The 3rd aspect of the present invention relates to derivative and the non-toxicity pharmacy acceptable salt thereof of the dabigatran shown in formula I, and the derivative that comprises the dabigatran shown in formula I and non-toxicity pharmacy acceptable salt thereof as the pharmaceutical composition of activeconstituents the purposes as anticoagulation.
The compound of formula I representative can form pharmaceutical salts with mineral acid, for example vitriol, hydrochloride, hydrobromate, phosphoric acid salt; Also can form pharmaceutical salts with organic acid, such as acetate, oxalate, Citrate trianion, gluconate, succinate, tartrate, tosilate, mesylate, benzoate, lactic acid salt, maleate etc.Selecting and preparing suitable salt is technology as well known to those skilled in the art.
The compounds of this invention or its pharmacologically acceptable salt can form solvate, such as hydrate, alcohol adduct etc.; Selecting and preparing suitable solvate is technology as well known to those skilled in the art.
The compounds of this invention or its pharmacologically acceptable salt can be separately or with the form administration of pharmaceutical composition.

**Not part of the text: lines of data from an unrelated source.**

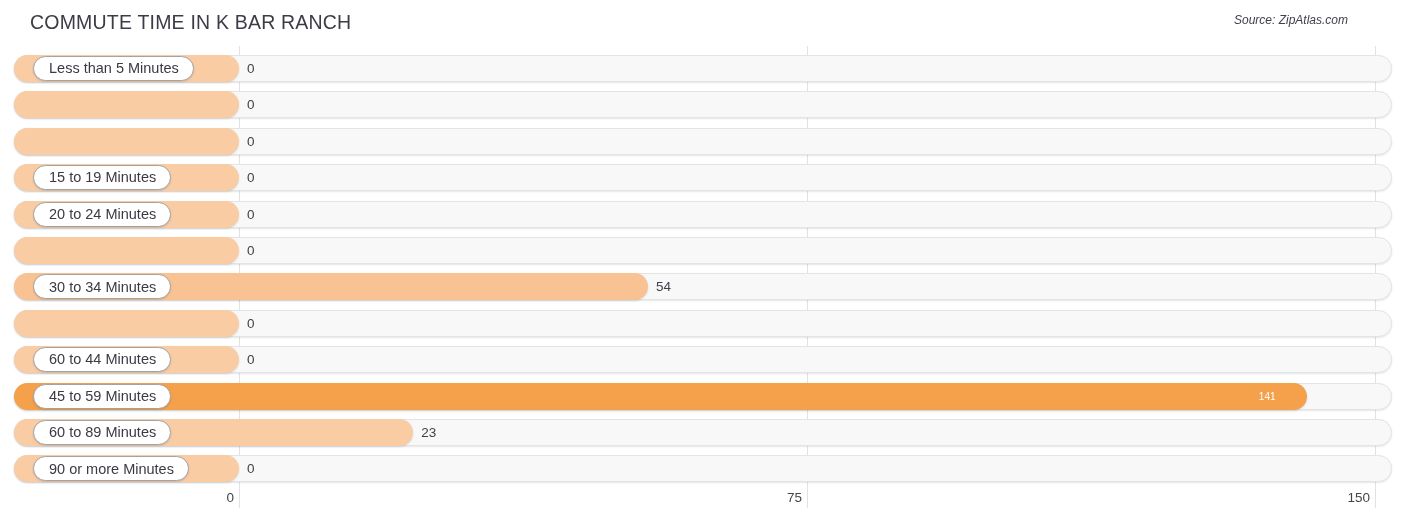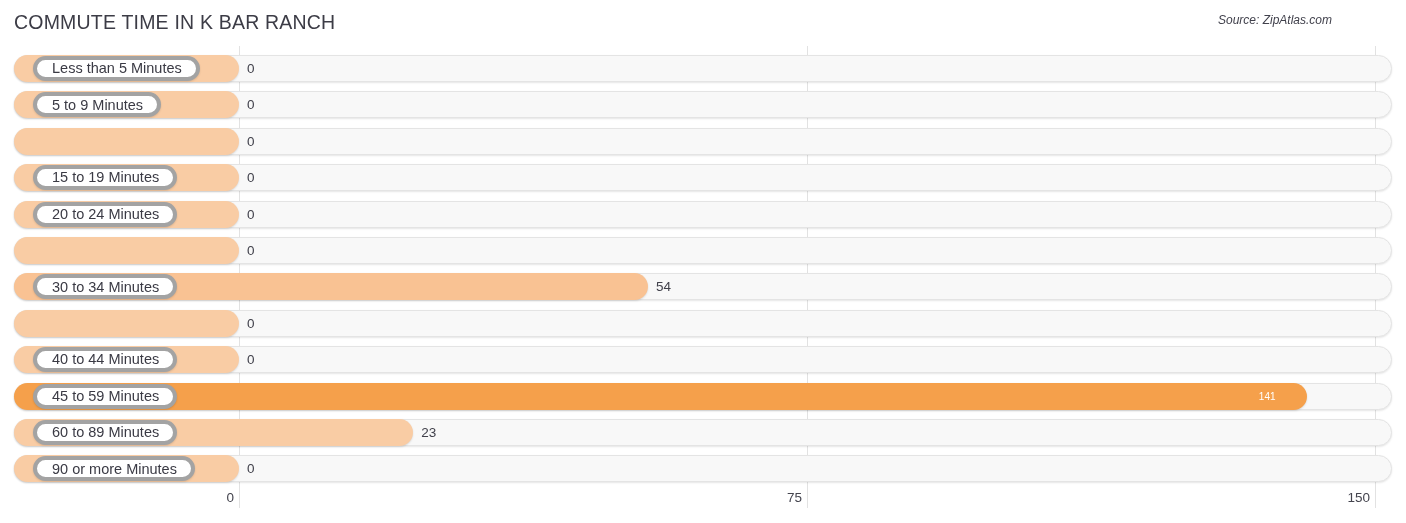--- a/index.html
+++ b/index.html
@@ -19,7 +19,7 @@
   
   .header {
     position: absolute;
-    left: 0; top: 0;
+    left: 16px; top: 0;
     width: 1344px;
     height: 46px;
   }

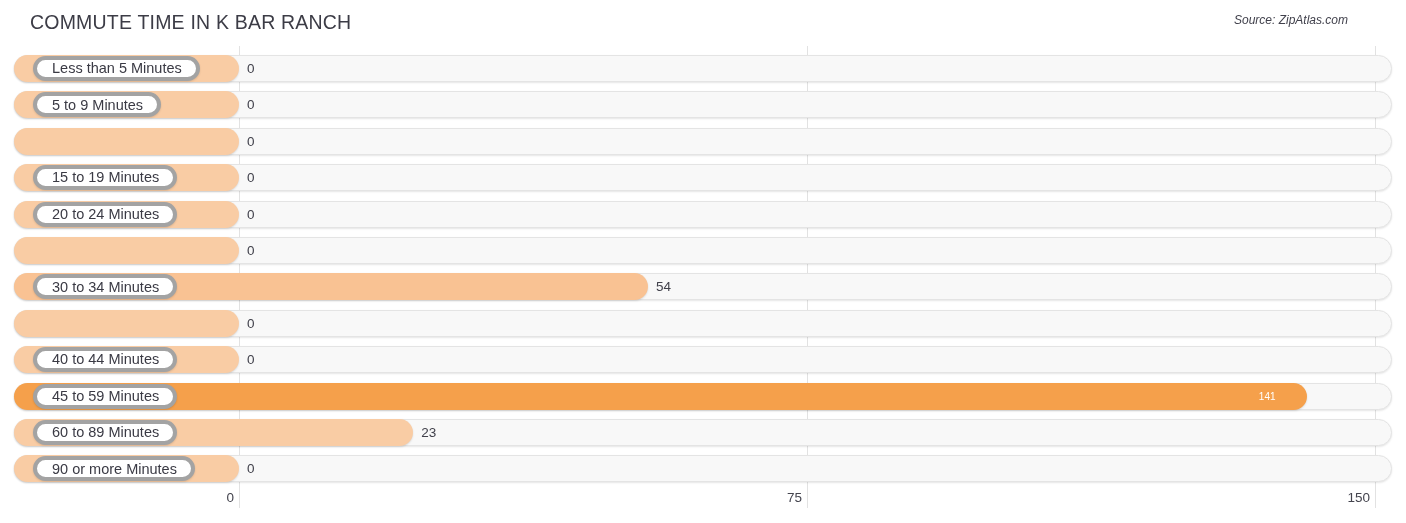--- a/index.html
+++ b/index.html
@@ -119,7 +119,7 @@
     height: 25px;
     box-sizing: border-box;
     background: #ffffff;
-    border: 4px solid #a3a3a3;
+    border: 1px solid #a3a3a3;
     border-radius: 13px;
     display: flex;
     align-items: center;

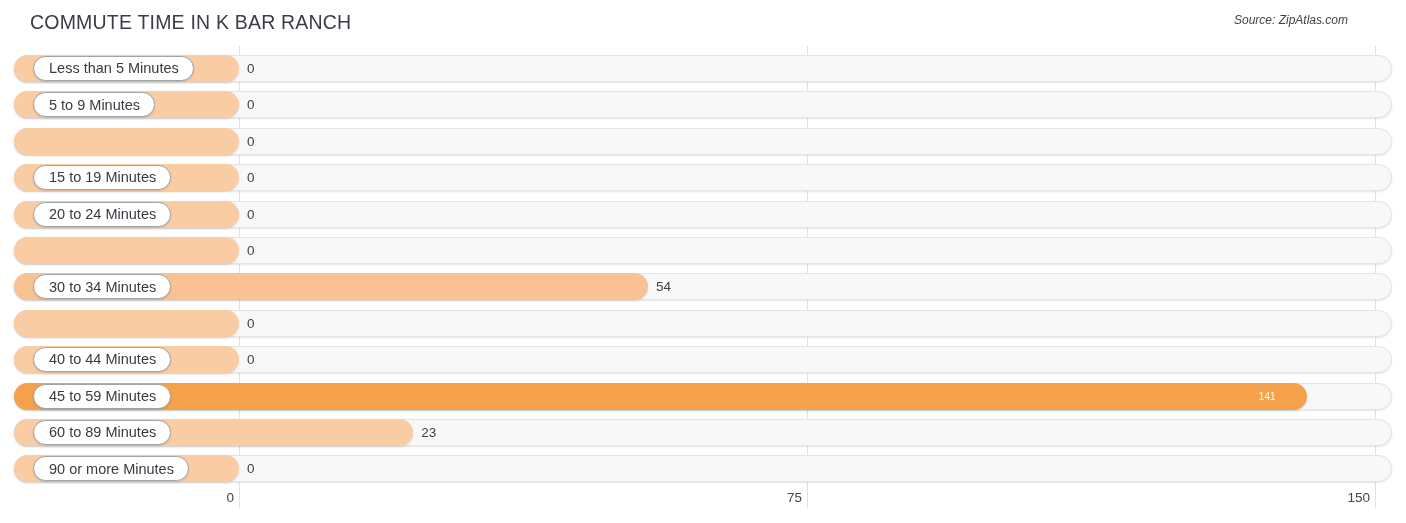--- a/index.html
+++ b/index.html
@@ -206,9 +206,6 @@
       <div class="row" style="top: 45.4px;">
         <div class="track"></div>
         <div class="bar" style="width: 225px;"></div>
-        <div class="label-pill">
-          <span>5 to 9 Minutes</span>
-        </div>
         <div class="value-out" style="left: 233px;">0</div>
       </div>
       <div class="row" style="top: 81.8px;">

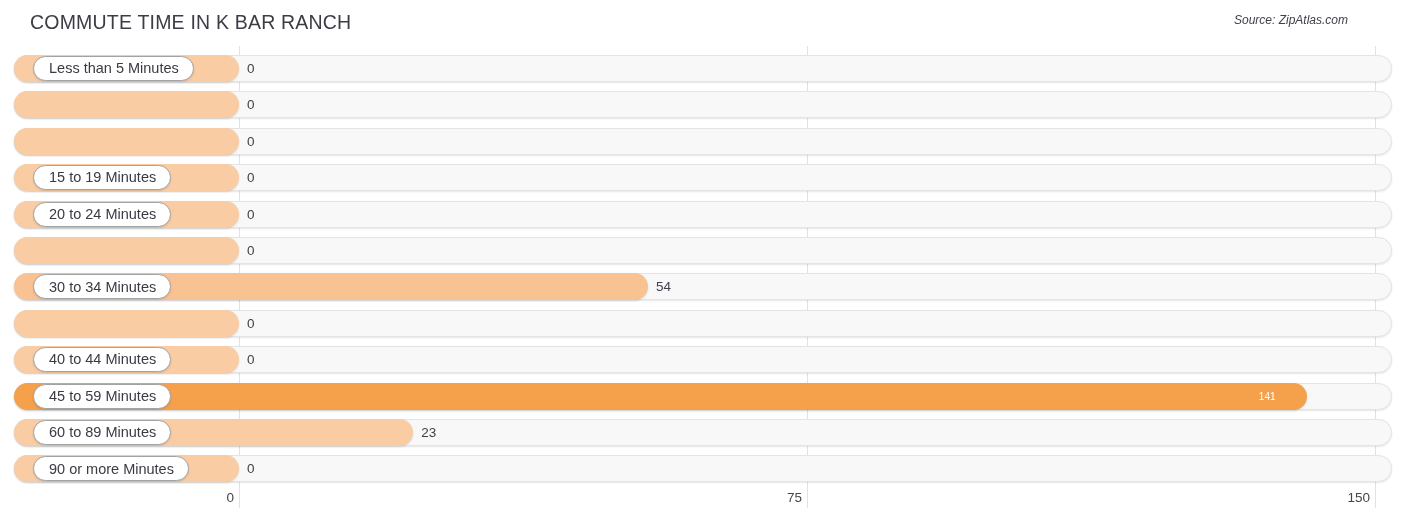--- a/index.html
+++ b/index.html
@@ -251,7 +251,7 @@
         <div class="track"></div>
         <div class="bar" style="width: 225px;"></div>
         <div class="label-pill">
-          <span>40 to 44 Minutes</span>
+          <span>60 to 44 Minutes</span>
         </div>
         <div class="value-out" style="left: 233px;">0</div>
       </div>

Pharmaceutical composition of the present invention can be made into various suitable formulations according to route of administration.Use acceptable carrier on one or more physiology, comprise vehicle and auxiliary agent, they are conducive to active compound is processed into to the preparation that can pharmaceutically use.Suitable dosage form depends on selected route of administration, can be manufactured according to general knowledge well known in the art.

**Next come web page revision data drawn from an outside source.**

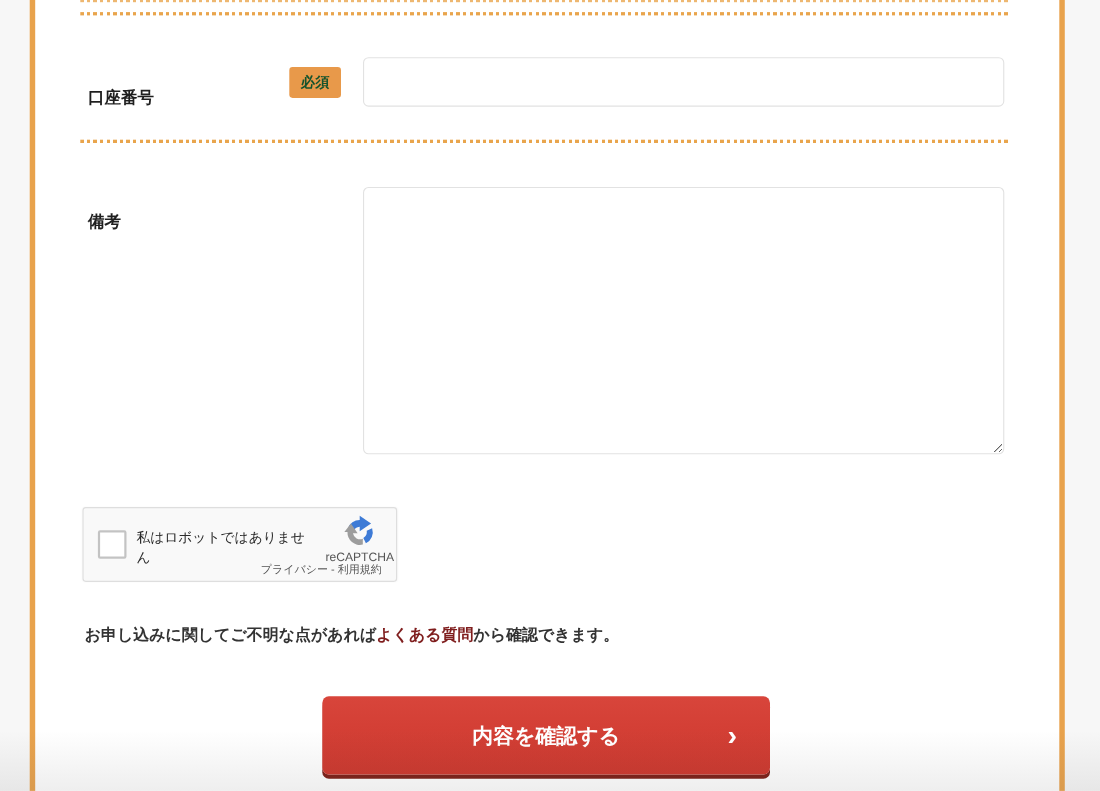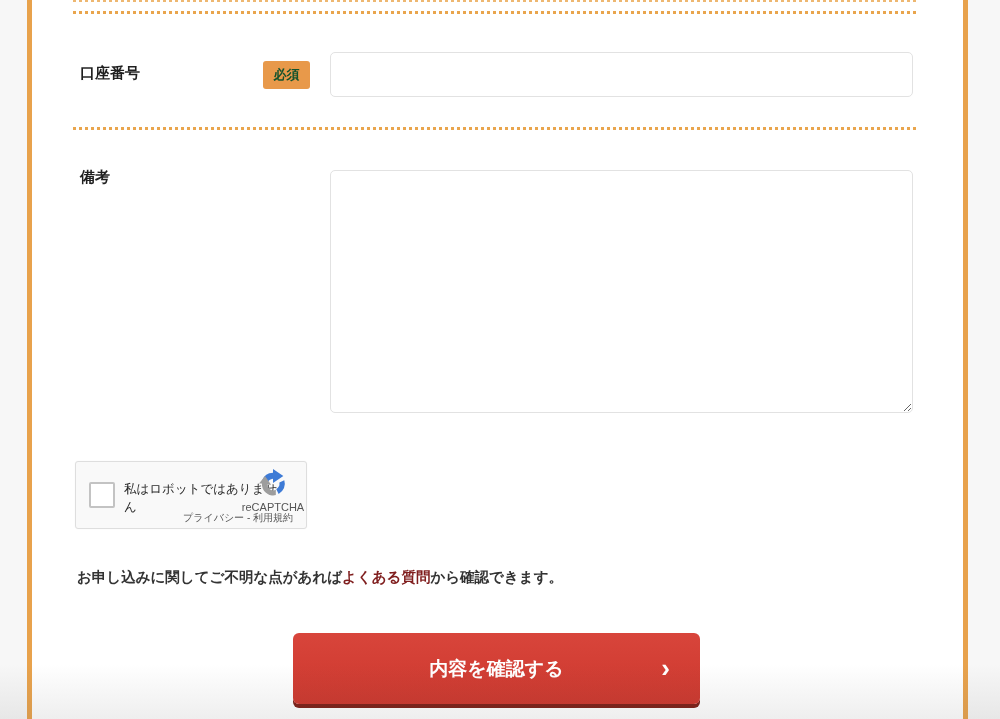--- a/index.html
+++ b/index.html
@@ -30,7 +30,7 @@
     position: absolute; left: 80px;
     font-size: 15px; font-weight: bold; color: #1f1f1f;
   }
-  .label-account { top: 64px; }
+  .label-account { top: 80px; }
   .label-remarks { top: 168px; }
 
   .req-badge {

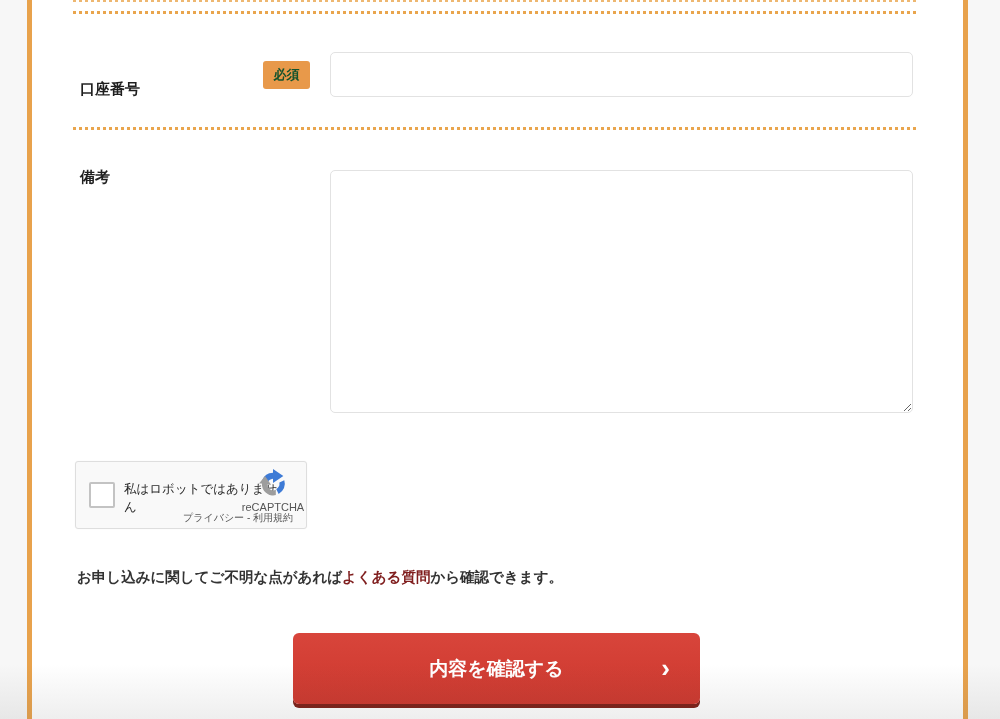--- a/index.html
+++ b/index.html
@@ -31,7 +31,7 @@
     font-size: 15px; font-weight: bold; color: #1f1f1f;
   }
   .label-account { top: 80px; }
-  .label-remarks { top: 168px; }
+  .label-remarks { top: 192px; }
 
   .req-badge {
     position: absolute; left: 263px; top: 61px;

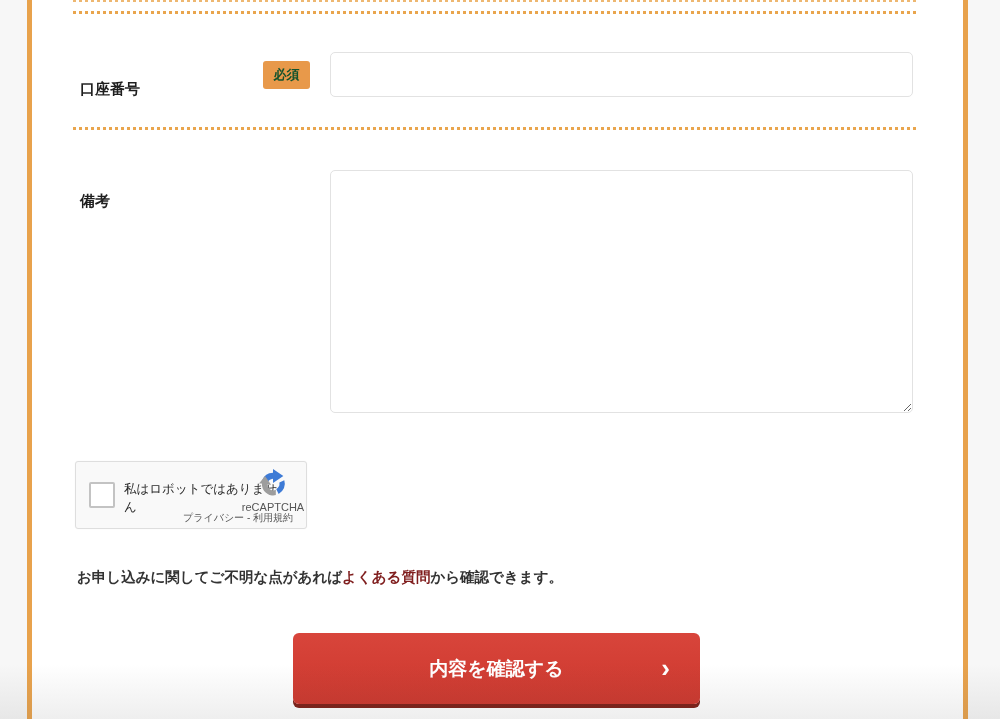--- a/index.html
+++ b/index.html
@@ -61,7 +61,7 @@
 
   .recaptcha {
     position: absolute; left: 75px; top: 461px;
-    width: 232px; height: 68px;
+    width: 286px; height: 68px;
     background: #f9f9f9; border: 1px solid #dedede; border-radius: 3px;
     box-shadow: 0 0 2px rgba(0,0,0,.04);
   }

Route of administration can be oral, non-enteron aisle or topical, preferred oral and injection form administration.Can comprise capsule and tablet etc. by oral pharmaceutical preparation.Patient swallows while having any problem, and also can adopt Sublingual tablet or other non-mode administrations of swallowing.The compounds of this invention also can be prepared for administered parenterally or transdermal administration or mucosal.Perhaps adopt the mode administration of suppository or implants.It will be understood by those skilled in the art that the compounds of this invention can adopt suitable drug delivery system (MS) to obtain more favourable effect.

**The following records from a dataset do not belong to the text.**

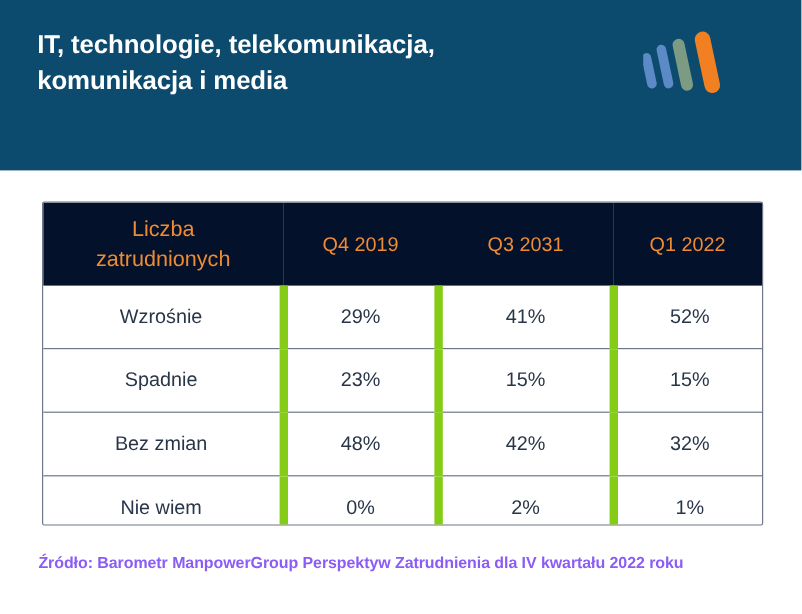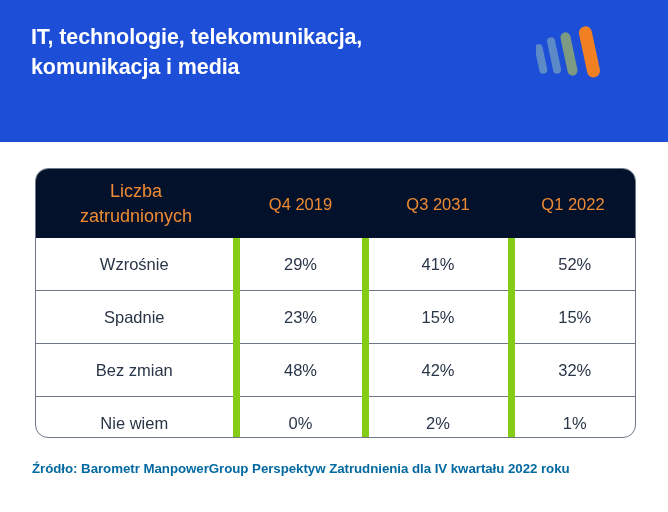--- a/index.html
+++ b/index.html
@@ -28,7 +28,7 @@
     top: 0;
     width: 668px;
     height: 142px;
-    background: #1d4ed8;
+    background: #0c4a6e;
     box-sizing: border-box;
   }
 

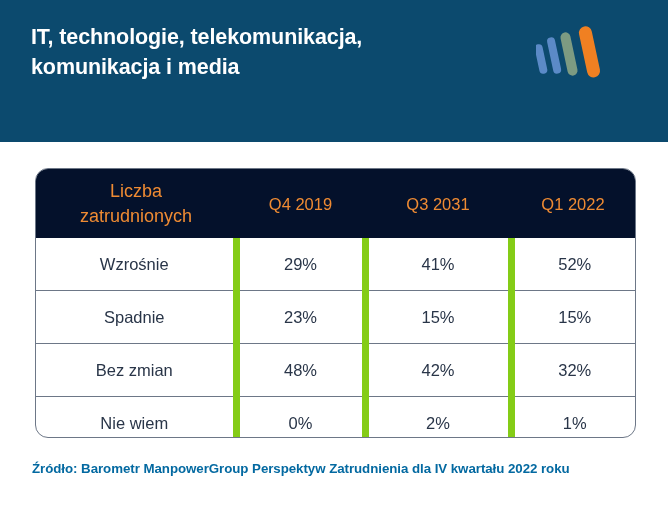--- a/index.html
+++ b/index.html
@@ -84,7 +84,7 @@
     top: 168px;
     width: 601px;
     height: 270px;
-    border-radius: 13px;
+    border-radius: 2px;
     background: #ffffff;
     border: 1px solid #6d7787;
     box-sizing: border-box;

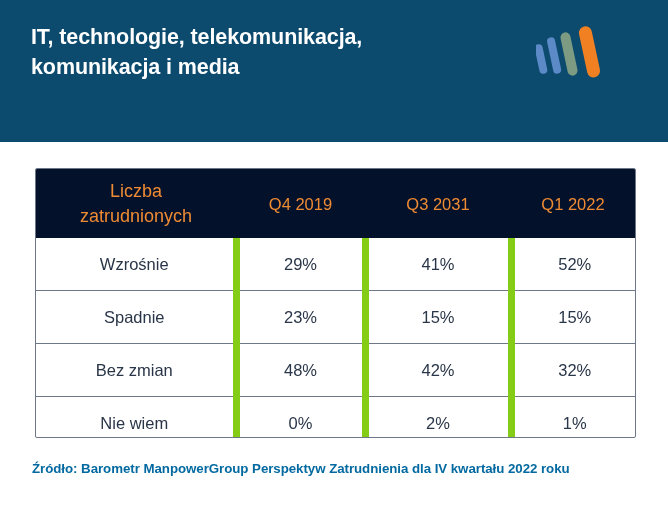--- a/index.html
+++ b/index.html
@@ -143,7 +143,7 @@
     position: absolute;
     left: 32px;
     top: 461px;
-    color: #0369a1;
+    color: #8b5cf6;
     font-size: 13.3px;
     font-weight: bold;
     white-space: nowrap;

It may be noted that in addition, the compounds of this invention using dosage and using method depend on factors, comprise patient's age, body weight, sex, natural health situation, nutritional status, activity intensity, Time of Administration, metabolic rate, the severity of illness and diagnosis and treatment doctor's the subjective judgement of compound.
Embodiment
The following examples can conduct further description the present invention, yet these embodiment should be as the restriction to scope of the present invention.
At first, reference literature (Hauel NH, Nar H, Priepke H, et al.Structure-Based Design of Novel Potent Nonpeptide Thrombin Inhibitors.J.Med.Chem.2002; 45:1757-1766) the synthetic dabigatran dibasic acid esters (Dabigatran Etexilate) of method:
The 3-nitro-4-methyl amino-phenylformic acid of take is starting raw material, with sulfur oxychloride, reacts, and becomes acyl chlorides (intermediate 2); Intermediate 2 reacts with N-(pyridine-2-yl)-Beta-alanine ethyl ester, obtains intermediate 4; By the nitro of intermediate 4, under palladium-charcoal effect, catalytic hydrogenation obtains intermediate 5; (4-cyano group-phenyl amino) acetic acid first reacts with carbonyl dimidazoles, then reacts with intermediate 5, obtains intermediate 7; By intermediate 7 and hcl reaction, then, with the volatile salt alkalization, the ethyl ester derivative 8,8 that obtains dabigatran reacts with the own ester of chloroformic acid, obtains dabigatran dibasic acid esters (Dabigatran Etexilate).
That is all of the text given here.